How to Build a High-Performing Referral Network from Scratch By meeting with your referral network regularly and staying in touch outside of the meetings, you’ll be able to increase the referrals drastically you get from each other and brainstorm other ways to generate high-quality patient referrals.

4. Take Care of Your Fellow Masterminds & Referral Sources

Stay humble throughout the growth of your mastermind referral network, and make sure you show gratitude every single time you get a patient referred to your clinic—whether it works out or not. After all, you do want the referrals to keep coming.

Consider this a relatively low-maintenance part of your marketing plan that generates a huge ROI.

As a part of your discussions in your medical mastermind referral network, ask if there are specific ways you or your clinic could help achieve another person’s goals, if they’ve got any foreseeable challenges you could help bear the brunt of, or if there’s someone you know they’d like to meet.

And even if you get a referral source that isn’t in your mastermind group, make sure you take care of them with the same gusto—you never want to say no to new patients (if you have the capacity to handle them, of course) if they’re coming from a quality source that will help your clinic stay open and operational.

5. Keep Growing

As you and your referral network members find yourself working well together and performing on levels you didn’t think were possible before, you can add more doctors and medical professionals to your group to further optimize yourselves in the local medical market and to get more high-value referrals from medical professionals who appreciate and work well within your mastermind setup.

Technology will play a huge role in building and managing a physician referral network.  If you are interested in demoing a revolutionary CRM network for healthcare providers, check out referral MD.

What are the benefits of an online referral network?

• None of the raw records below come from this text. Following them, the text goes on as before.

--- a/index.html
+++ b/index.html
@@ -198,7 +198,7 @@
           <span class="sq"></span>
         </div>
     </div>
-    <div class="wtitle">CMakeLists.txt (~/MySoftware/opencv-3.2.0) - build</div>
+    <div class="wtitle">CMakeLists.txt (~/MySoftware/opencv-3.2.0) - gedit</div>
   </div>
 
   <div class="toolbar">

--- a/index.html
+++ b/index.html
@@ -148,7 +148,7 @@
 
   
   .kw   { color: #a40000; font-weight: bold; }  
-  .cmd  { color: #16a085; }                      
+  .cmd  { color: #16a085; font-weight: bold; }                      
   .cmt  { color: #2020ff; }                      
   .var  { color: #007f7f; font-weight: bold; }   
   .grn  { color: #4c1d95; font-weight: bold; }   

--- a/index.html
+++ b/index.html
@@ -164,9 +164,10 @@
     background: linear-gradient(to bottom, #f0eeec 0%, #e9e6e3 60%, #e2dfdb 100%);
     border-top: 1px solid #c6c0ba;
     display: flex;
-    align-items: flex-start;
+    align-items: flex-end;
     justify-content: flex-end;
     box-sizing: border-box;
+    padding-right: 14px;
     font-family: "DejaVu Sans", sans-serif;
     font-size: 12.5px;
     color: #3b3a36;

  • Improved local search on Google, Yahoo, and other search engines.
  • Leverage online marketing tools to manage and build more referral relationships.
  • Streamlined communication (secure messaging, attachments, digital referrals, progress notes)
  • Metrics to identify high volume referrers

Formalizing Your Own Mastermind Referral Network

Even if you don’t have to build a referral network completely from scratch, you can use these mastermind group principles to form a more cohesive bond with the doctors you already make referrals with to optimize your performance and improve patient care. From there, you can expand your group to include more doctors to continue your growth.

Do you belong to a medical mastermind group and have a high-performing referral network? What are the best ways for new doctors to join one?